KENTUCKY AIR NATIONAL GUARD BASE LOUISVILLE, Ky. -- The Kentucky Air National Guard will soon be in the Critical Care Air Transport Team business.

With rising demands on active duty forces, the Air National Guard was recently asked to field 13 teams to support global medical evacuations.

The Kentucky Air National Guard was the first to respond to the request and volunteered to stand up two teams, 123d Airlift Wing leaders said. The ANG plans on standing up 18 full CCATTs from 17 states altogether.

In addition to supporting the active duty - 14 teams are required to be tasked full time in support of current combat operations - the unique capability will advance the push by Col. Greg Nelson, 123d AW commander, to give his unit and the Air National Guard a prominent role in the event of an attack on the nation or a natural disaster.

"For Kentucky to be represented in the [combat area of operations] says a lot about what this state brings to the fight. It's a specialized mission, a low-density, high-value mission," said Maj. Brian McMorrow, Chemical, Biological, Radiological, Nuclear and high-yield Explosive (CBRNE) Enhanced Response Force Package (CERFP) Medical Plans and Operations Officer.

"If CERFP is stood up to respond in homeland defense instances, the medical group will be able to bring that capability to the fight. A Kentucky team would be able to transport a patient to the doorstep of Walter Reed [Army Medical Center] or anywhere, no matter what the distance via our C-130s," said Major McMorrow.

For nearly a year, Kentucky aircrews have supported CCATT training by taking active duty and reserve component students training at the University of Cincinnati on simulated aeromedical evacuation missions.

Already, Lt. Col. David Worley, a critical care nurse, is with the first composite Air National Guard team providing life saving evacuations for patients evacuated from the combat theater. He stands on alert at Ramstein Air Force Base in Germany now.

Nationwide the ANG teams, consisting of a specially trained physician, nurse and enlisted respiratory technician, will be fully trained and online for service within two years, according to Col. Brett Wyrick, the air surgeon for the ANG.

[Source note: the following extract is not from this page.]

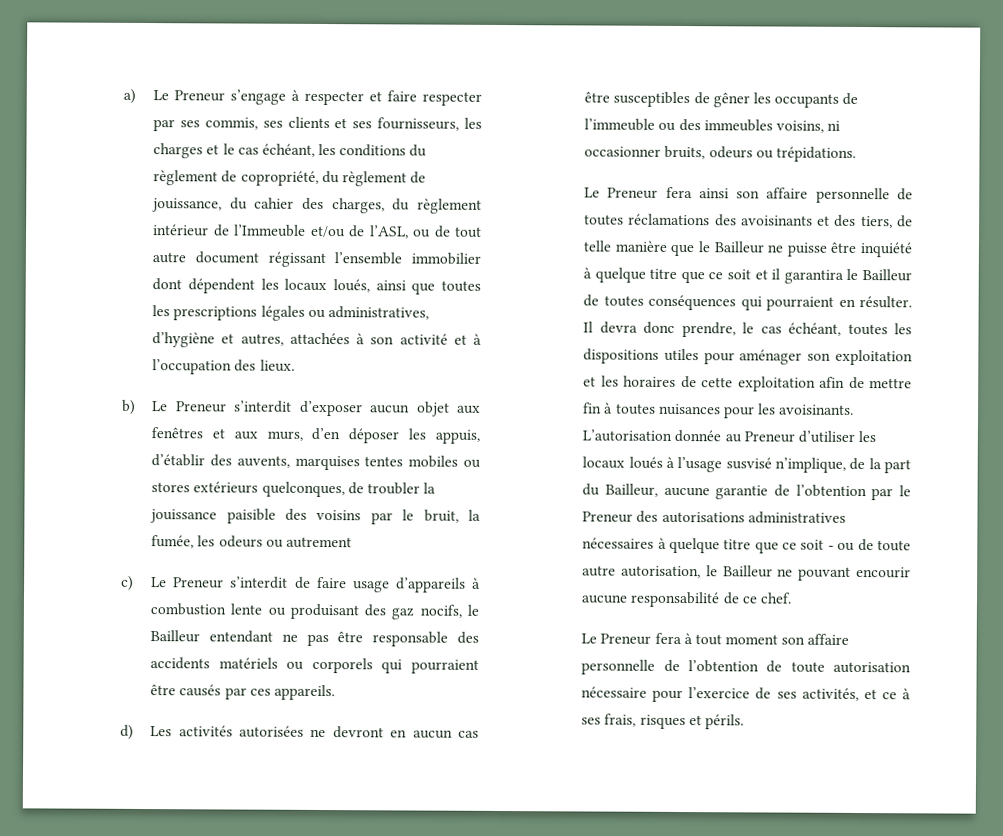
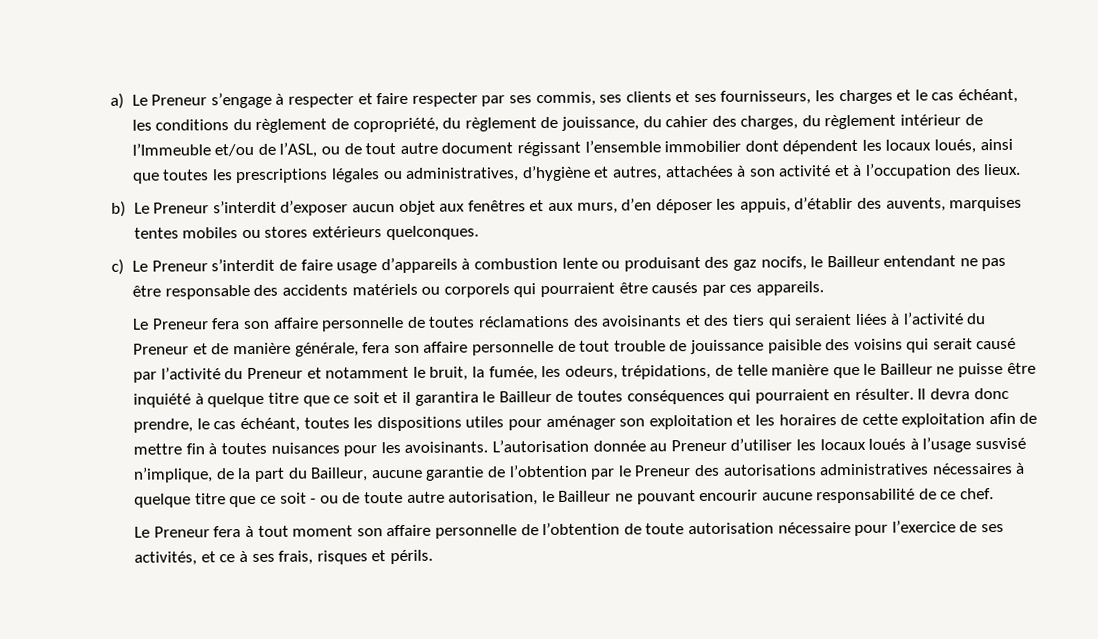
- b) Le Preneur s’interdit d’exposer aucun objet aux fenêtres et aux murs, d’en déposer les appuis, d’établir des auvents, marquises tentes mobiles ou stores extérieurs quelconques, de troubler la jouissance paisible des voisins par le bruit, la fumée, les odeurs ou autrement
+ b) Le Preneur s’interdit d’exposer aucun objet aux fenêtres et aux murs, d’en déposer les appuis, d’établir des auvents, marquises tentes mobiles ou stores extérieurs quelconques.
- d) Les activités autorisées ne devront en aucun cas être susceptibles de gêner les occupants de l’immeuble ou des immeubles voisins, ni occasionner bruits, odeurs ou trépidations.
- Le Preneur fera ainsi son affaire personnelle de toutes réclamations des avoisinants et des tiers, de telle manière que le Bailleur ne puisse être inquiété à quelque titre que ce soit et il garantira le Bailleur de toutes conséquences qui pourraient en résulter.
+ Le Preneur fera son affaire personnelle de toutes réclamations des avoisinants et des tiers qui seraient liées à l’activité du Preneur et de manière générale, fera son affaire personnelle de tout trouble de jouissance paisible des voisins qui serait causé par l’activité du Preneur et notamment le bruit, la fumée, les odeurs, trépidations, de telle manière que le Bailleur ne puisse être inquiété à quelque titre que ce soit et il garantira le Bailleur de toutes conséquences qui pourraient en résulter.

According to Major McMorrow, Kentucky's close relationship with Colonel Wyrick helped the Commonwealth in its bid to secure two teams for global and stateside missions. Further, Kentucky already had ground critical care units trained in place. All that will be required for the Kentucky teams to qualify and be ready for missions is aeromedical qualification training just up the road in Cincinnati and follow-on schooling in San Antonio.

The CCATT concept was introduced by the Air Force surgeon general about 10 years ago to meet a need for transporting the most critically injured patients in the aeromedical evacuation system.

The concept and advances in battlefield medicine and initial care are largely credited for the unprecedented survivability rate among those wounded in the current wars.

"This is a mission where we actually bring ... everything that you would find in an intensive care unit to the air frame," Colonel Wyrick said. "And it gives us the ability to move injured and wounded Soldiers and Airmen, Marines ... from the forward areas of the battlefield back to a tertiary care facility either in Europe, the Pacific or the United States."

Tech. Sgt. George Plaza, Cardio Pulmonary Noncommissioned Officer in Charge for the 123d Medical Group and future CCATT member, said he looks forward to the challenge.

"Everyone is looking forward to this. It's another opportunity for the Kentucky Air National Guard to provide our services with our counterparts on active duty and fellow Guardsmen," said Sergeant Plaza. "It's another chance for Kentucky Airmen to put our best foot forward."